> **To do**
Say how many lines of the material include "ιεραρχική". Give the number without any other text.

════════════════════

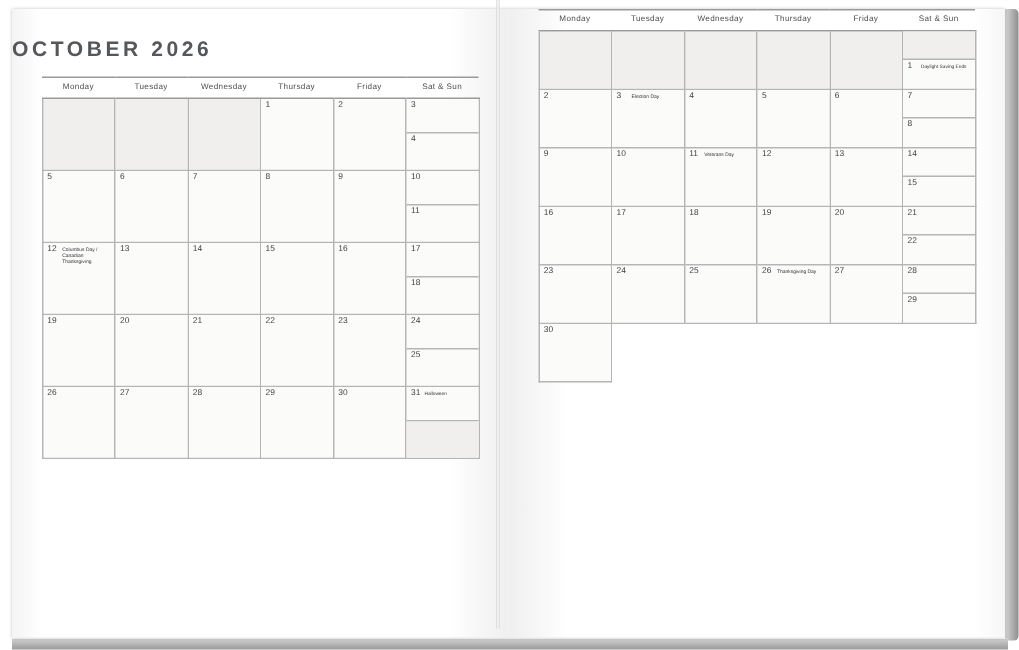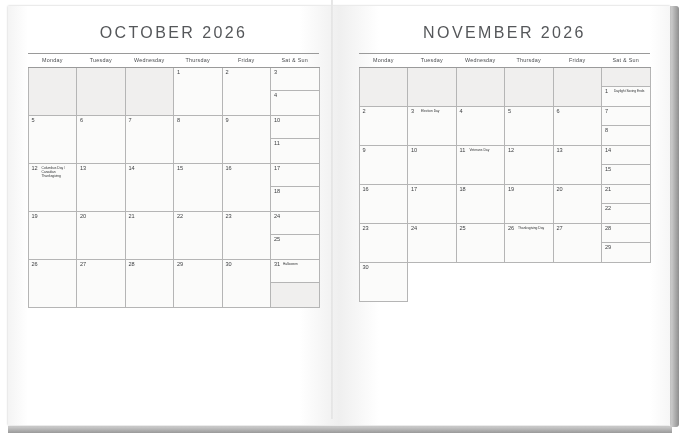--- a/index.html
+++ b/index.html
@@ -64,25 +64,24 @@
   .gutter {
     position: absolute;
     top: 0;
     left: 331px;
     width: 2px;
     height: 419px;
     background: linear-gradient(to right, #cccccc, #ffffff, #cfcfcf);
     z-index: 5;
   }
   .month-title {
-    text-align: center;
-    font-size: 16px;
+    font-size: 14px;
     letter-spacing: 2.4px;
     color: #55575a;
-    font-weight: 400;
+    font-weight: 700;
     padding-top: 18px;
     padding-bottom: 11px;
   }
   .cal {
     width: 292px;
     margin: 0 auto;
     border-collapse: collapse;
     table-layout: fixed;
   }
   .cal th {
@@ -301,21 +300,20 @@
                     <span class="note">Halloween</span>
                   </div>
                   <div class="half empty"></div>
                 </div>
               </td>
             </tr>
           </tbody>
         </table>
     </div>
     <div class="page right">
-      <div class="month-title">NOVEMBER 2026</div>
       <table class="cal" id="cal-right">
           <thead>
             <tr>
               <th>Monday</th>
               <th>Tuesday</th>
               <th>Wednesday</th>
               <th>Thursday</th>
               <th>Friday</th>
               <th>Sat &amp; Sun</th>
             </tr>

════════════════════

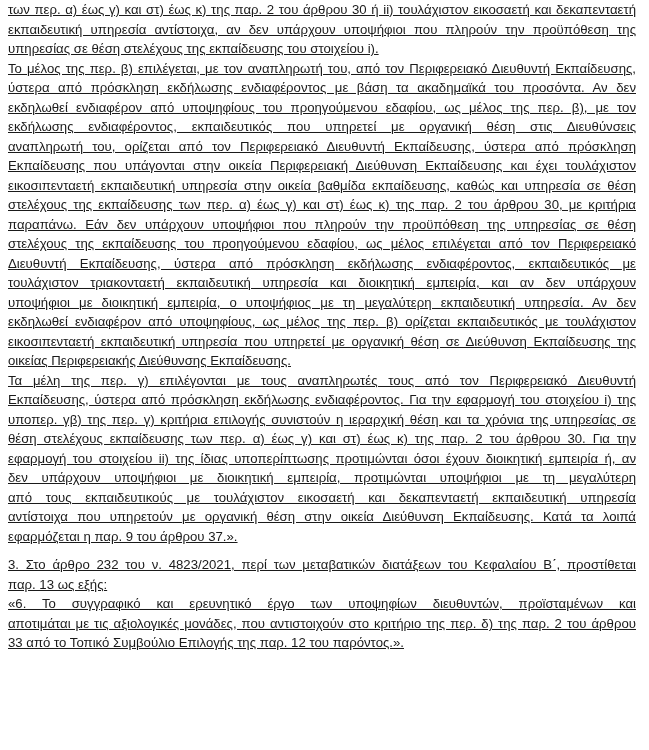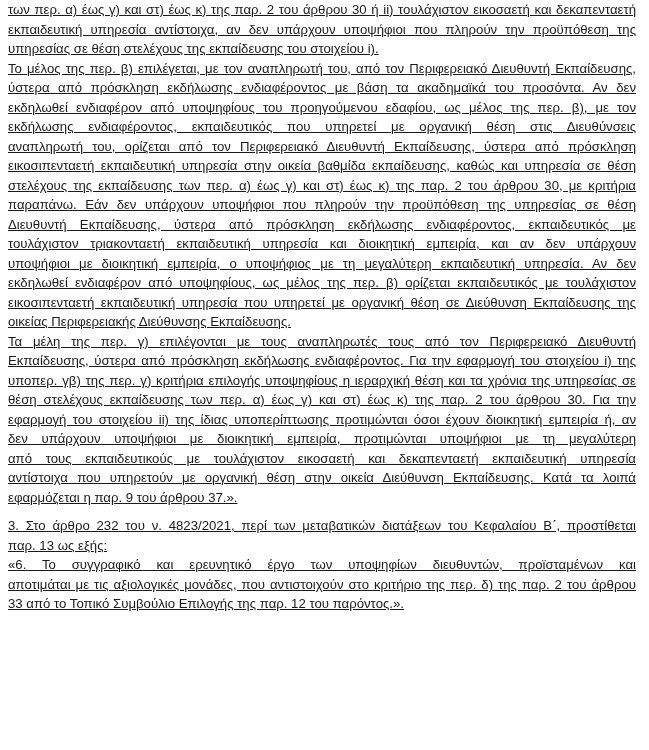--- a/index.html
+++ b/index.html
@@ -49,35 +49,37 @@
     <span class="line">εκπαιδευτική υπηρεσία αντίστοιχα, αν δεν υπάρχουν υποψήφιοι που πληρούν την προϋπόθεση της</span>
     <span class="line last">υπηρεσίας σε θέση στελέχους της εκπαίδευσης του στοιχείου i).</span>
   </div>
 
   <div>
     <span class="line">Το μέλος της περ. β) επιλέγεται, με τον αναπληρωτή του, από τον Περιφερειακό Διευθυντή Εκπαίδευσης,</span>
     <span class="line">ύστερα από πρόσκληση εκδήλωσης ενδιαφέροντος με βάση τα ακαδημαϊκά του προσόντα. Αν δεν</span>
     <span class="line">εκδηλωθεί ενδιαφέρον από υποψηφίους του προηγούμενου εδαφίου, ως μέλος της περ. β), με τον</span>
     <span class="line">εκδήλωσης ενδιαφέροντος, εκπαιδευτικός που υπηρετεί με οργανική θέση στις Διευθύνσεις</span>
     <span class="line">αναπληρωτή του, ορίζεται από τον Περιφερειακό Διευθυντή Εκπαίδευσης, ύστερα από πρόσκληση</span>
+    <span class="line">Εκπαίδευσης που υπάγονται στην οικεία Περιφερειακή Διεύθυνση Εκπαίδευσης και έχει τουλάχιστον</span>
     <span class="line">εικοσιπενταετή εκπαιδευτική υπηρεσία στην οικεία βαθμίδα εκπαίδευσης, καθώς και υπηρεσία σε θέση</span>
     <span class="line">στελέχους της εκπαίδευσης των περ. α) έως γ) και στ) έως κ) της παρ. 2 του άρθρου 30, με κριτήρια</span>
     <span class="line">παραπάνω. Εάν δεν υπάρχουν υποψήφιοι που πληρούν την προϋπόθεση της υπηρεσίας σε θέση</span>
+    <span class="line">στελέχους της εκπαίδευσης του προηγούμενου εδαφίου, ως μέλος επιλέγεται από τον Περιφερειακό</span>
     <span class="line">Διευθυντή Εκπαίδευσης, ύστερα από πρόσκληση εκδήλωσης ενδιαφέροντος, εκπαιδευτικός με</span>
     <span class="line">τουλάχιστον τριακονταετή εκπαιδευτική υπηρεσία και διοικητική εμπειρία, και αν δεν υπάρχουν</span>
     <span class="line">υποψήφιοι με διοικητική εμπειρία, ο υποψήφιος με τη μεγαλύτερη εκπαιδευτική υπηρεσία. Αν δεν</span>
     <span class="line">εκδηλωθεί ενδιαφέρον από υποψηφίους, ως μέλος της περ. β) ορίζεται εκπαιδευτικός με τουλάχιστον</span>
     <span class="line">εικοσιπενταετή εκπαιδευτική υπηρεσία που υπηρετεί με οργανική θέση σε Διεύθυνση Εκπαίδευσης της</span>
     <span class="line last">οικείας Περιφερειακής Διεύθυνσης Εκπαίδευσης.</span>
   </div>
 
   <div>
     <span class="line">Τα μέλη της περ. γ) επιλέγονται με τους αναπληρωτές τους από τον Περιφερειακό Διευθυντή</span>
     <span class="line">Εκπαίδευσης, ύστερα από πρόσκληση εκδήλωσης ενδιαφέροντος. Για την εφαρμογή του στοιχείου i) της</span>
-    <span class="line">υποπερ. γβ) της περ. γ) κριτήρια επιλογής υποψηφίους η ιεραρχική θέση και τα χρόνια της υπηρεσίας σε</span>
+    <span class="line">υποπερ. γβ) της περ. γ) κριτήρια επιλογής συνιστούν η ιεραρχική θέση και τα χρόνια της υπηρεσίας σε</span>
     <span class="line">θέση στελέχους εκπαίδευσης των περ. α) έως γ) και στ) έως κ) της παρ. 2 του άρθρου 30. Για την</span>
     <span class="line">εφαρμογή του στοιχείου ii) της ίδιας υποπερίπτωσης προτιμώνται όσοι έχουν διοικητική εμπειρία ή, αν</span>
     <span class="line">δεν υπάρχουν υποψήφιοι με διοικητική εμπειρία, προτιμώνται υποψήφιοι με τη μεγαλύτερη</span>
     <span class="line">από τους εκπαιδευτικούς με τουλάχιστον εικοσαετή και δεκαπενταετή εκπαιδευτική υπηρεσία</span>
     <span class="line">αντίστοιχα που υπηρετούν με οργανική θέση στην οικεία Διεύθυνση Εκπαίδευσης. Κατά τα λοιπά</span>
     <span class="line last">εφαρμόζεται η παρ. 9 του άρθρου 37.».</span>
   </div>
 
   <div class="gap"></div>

════════════════════

> **Result of the task**
2